Les inégalités continuent de croître dans le monde, mais elles le font désormais à un moment critique pour l’économie mondiale, plongée dans de profonds changements géopolitiques et technologiques. Cette dernière, soutenue par des économistes prestigieux comme Thomas Piketty, révèle que les inégalités restent à des niveaux extrêmement élevés et qu’elles se sont même aggravées à certains égards ces dernières années, ce qui représente non seulement un écart dramatique en termes d’opportunités mais aussi une menace sérieuse pour les systèmes démocratiques. Aujourd’hui, les 10 % les plus riches de la population possèdent environ les trois quarts de toute la richesse mondiale, tandis que la moitié la plus pauvre en contrôle un peu plus de 2 %. Plus choquant encore est le fait que moins de 60 000 personnes, soit 0,001 % de la population mondiale, contrôlent trois fois plus de richesses que les 3 milliards de personnes les plus pauvres réunies. La croissance est également exponentielle : depuis les années 1990, la richesse des milliardaires a augmenté à un rythme de 8 % par an, ce qui éclipse les modestes gains réalisés par les salariés à faible revenu au cours de cette période.
Les inégalités se recoupent avec d’autres écarts profonds qui aggravent encore la situation : l’investissement dans l’éducation par enfant dans des régions comme l’Afrique subsaharienne est jusqu’à 40 fois inférieur à celui de l’Europe ou de l’Amérique du Nord, condamnant des générations entières à reproduire leurs modes de vie. Le rapport inclut également le fait que les femmes reçoivent une fraction du revenu horaire lorsque le travail non rémunéré est inclus et souffrent de limitations structurelles dans les opportunités de carrière, qui n'ont pas été fermées, même si elles ont été signalées depuis des années. Alors que les 10 % les plus riches génèrent plus de 70 % des émissions de carbone, ce sont les pauvres qui sont les plus touchés par les catastrophes climatiques.

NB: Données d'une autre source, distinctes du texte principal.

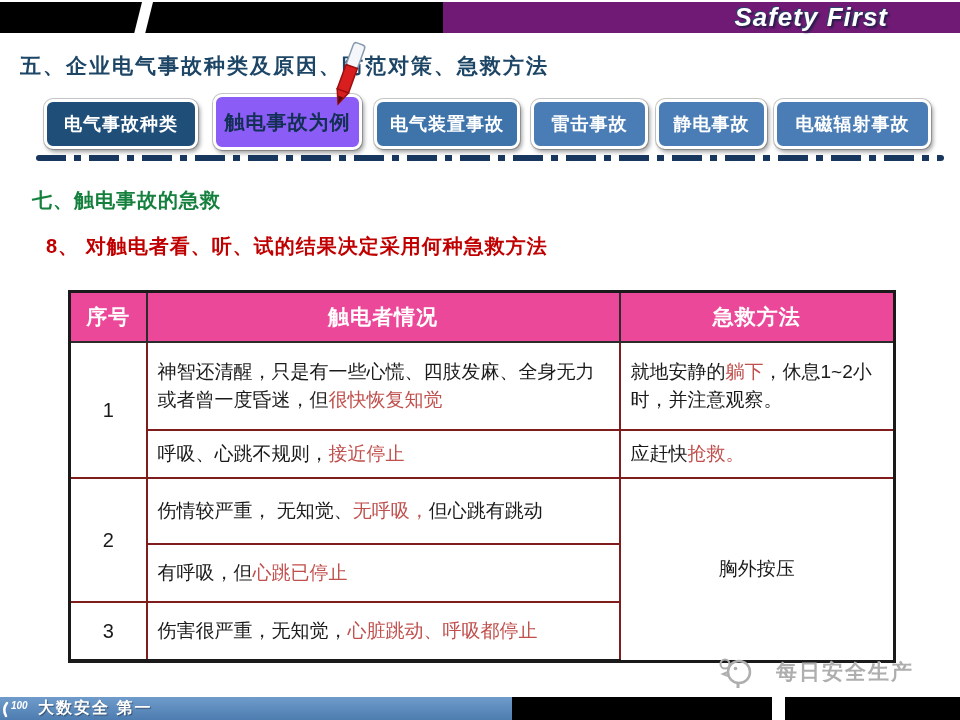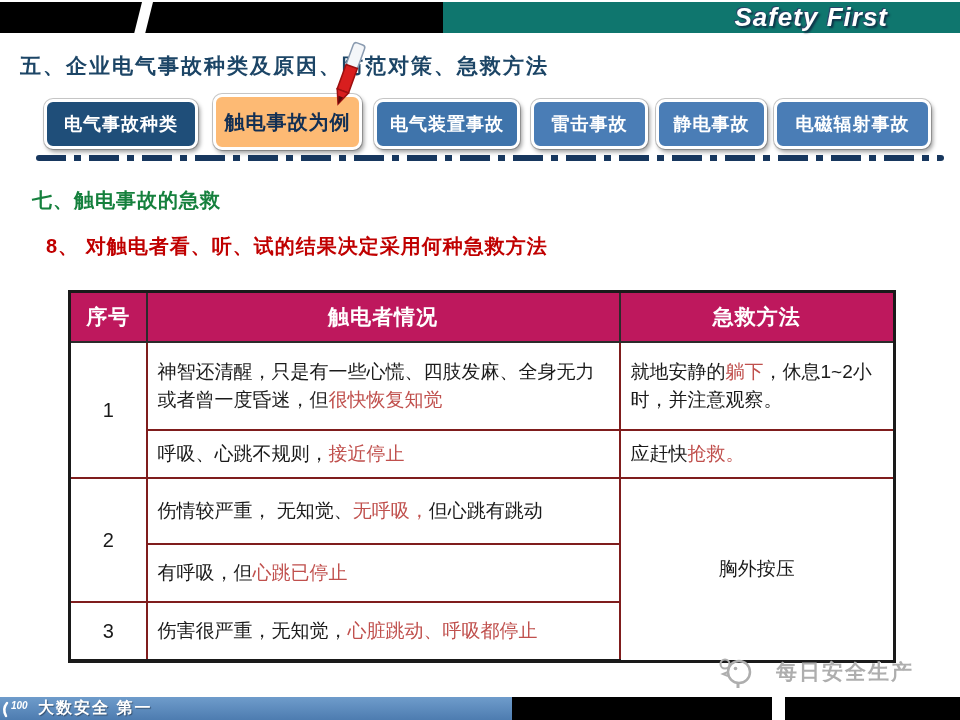--- a/index.html
+++ b/index.html
@@ -6,7 +6,7 @@
   .slide{position:relative;width:960px;height:720px;background:#ffffff;overflow:hidden;margin:0 auto;}
 
   
-  .topbar{position:absolute;top:2px;left:0;width:960px;height:31px;background:#0f766e;}
+  .topbar{position:absolute;top:2px;left:0;width:960px;height:31px;background:#701a75;}
   .topbar-black{position:absolute;top:0;left:0;width:443px;height:31px;background:#000;}
   .topbar-slash{position:absolute;top:-2px;left:138px;width:11px;height:36px;background:#fff;transform:skewX(-14deg);}
   .banner-text{position:absolute;top:0;right:72px;height:31px;line-height:31px;

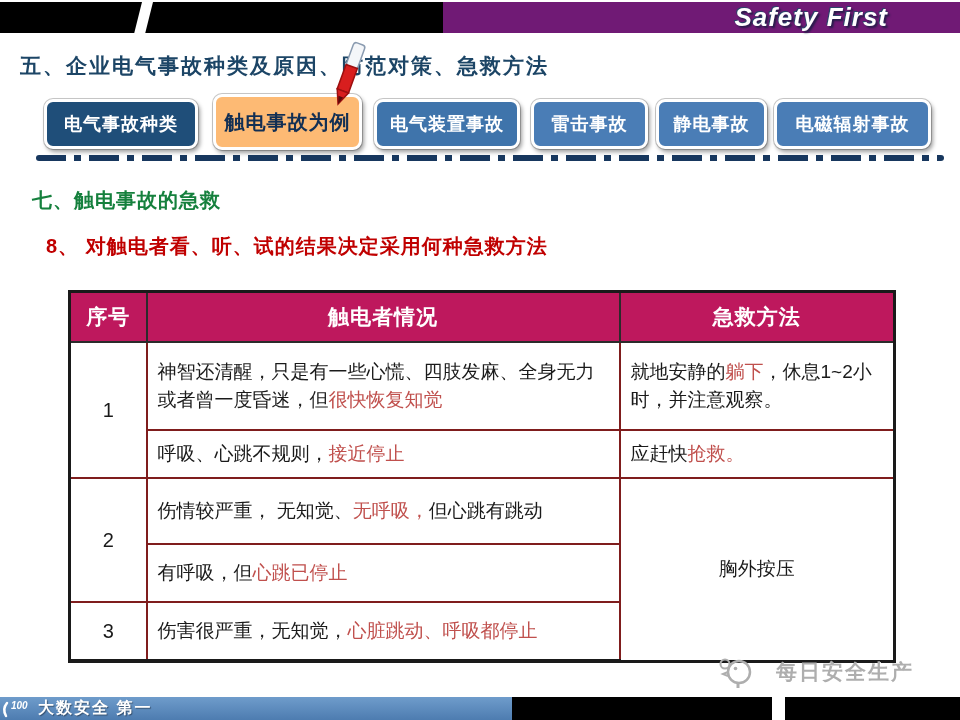--- a/index.html
+++ b/index.html
@@ -25,7 +25,7 @@
     color:#fff;font-size:18px;font-weight:bold;letter-spacing:1px;
     box-shadow:2px 3px 4px rgba(0,0,0,.38), 0 0 0 1px #c9c9c9;cursor:pointer;}
   .navbtn-dark{left:44px;width:154px;background:#1f4e79;}
-  .navbtn-active{left:213px;top:94px;height:56px;width:149px;background:#fdba74;
+  .navbtn-active{left:213px;top:94px;height:56px;width:149px;background:#8b5cf6;
     color:#122f54;font-size:20px;}
   .navbtn-b3{left:374px;width:146px;background:#3f74ab;}
   .navbtn-b4{left:531px;width:117px;background:#4a7db6;}

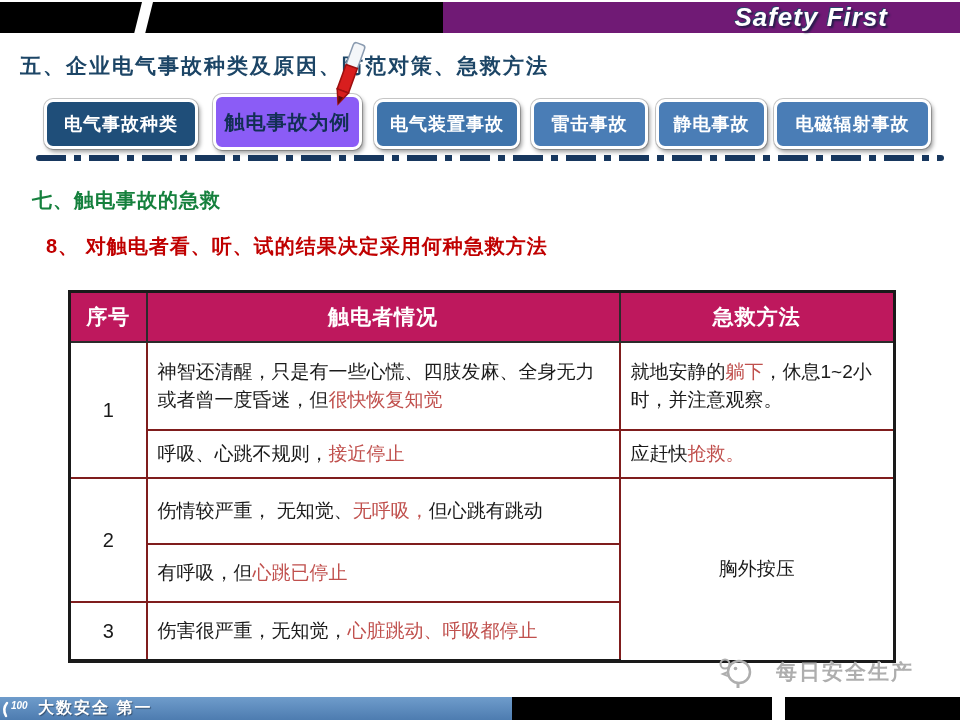--- a/index.html
+++ b/index.html
@@ -47,7 +47,7 @@
   .aid-table{position:absolute;top:290px;left:68px;width:825px;
     border-collapse:collapse;table-layout:fixed;border:3px solid #1a1a1a;}
   .aid-table col.c1{width:77px;} .aid-table col.c2{width:473px;} .aid-table col.c3{width:275px;}
-  .aid-table th{background:#be185d;color:#fff;font-size:21px;font-weight:bold;
+  .aid-table th{background:#ec4899;color:#fff;font-size:21px;font-weight:bold;
     height:46px;text-align:center;border:2px solid #2b2b2b;letter-spacing:1px;}
   .aid-table td{border:2px solid #7f1d1d;font-size:19px;color:#1a1a1a;
     padding:6px 10px;vertical-align:middle;line-height:1.45;background:#fff;}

Ce sont des chiffres qui dépassent les pures statistiques : ils sont le miroir d’un monde adapté aux besoins d’une élite de milliardaires, alors qu’une partie importante de la population n’a pas la garantie d’un accès aux services de base ou à des salaires décents. Jamais auparavant une infime minorité n’avait concentré un pouvoir économique aussi colossal dans le feu de l’explosion du secteur financier et, plus tard, du secteur technologique. La mise en œuvre fulgurante de l’intelligence artificielle ne fera qu’exacerber cette tendance.
Il existe des forces structurelles qui alimentent cette trajectoire : des systèmes fiscaux qui permettent une évasion fiscale massive des multinationales et des milliardaires, des marchés financiers mondialisés qui favorisent le grand capital et des politiques publiques qui n’ont pas réussi à arrêter l’énorme concentration des richesses. En outre, l’influence des élites économiques sur les décisions administratives affaiblit la volonté nécessaire pour entreprendre des réformes profondes. Ainsi, le président des États-Unis, Donald Trump, a extrait du G7 un engagement qui exempte la plus grande économie mondiale de l'initiative de l'OCDE visant à taxer les multinationales avec un impôt minimum de 15 %. En France, de son côté, l'Assemblée nationale a rejeté à 2 % l'impôt dit sur les fortunes supérieures à 100 millions d'euros.
Dans ces circonstances, il est de plus en plus difficile de forger un consensus efficace, alors que les inégalités continuent de croître. Et avec cela, l’indignation compréhensible des citoyens, avec le risque conséquent de transformer la société en une poudrière de désaffection à l’égard de l’État de droit social. Des réformes juridiques sont donc nécessaires de toute urgence pour résoudre un problème qui menace gravement la démocratie.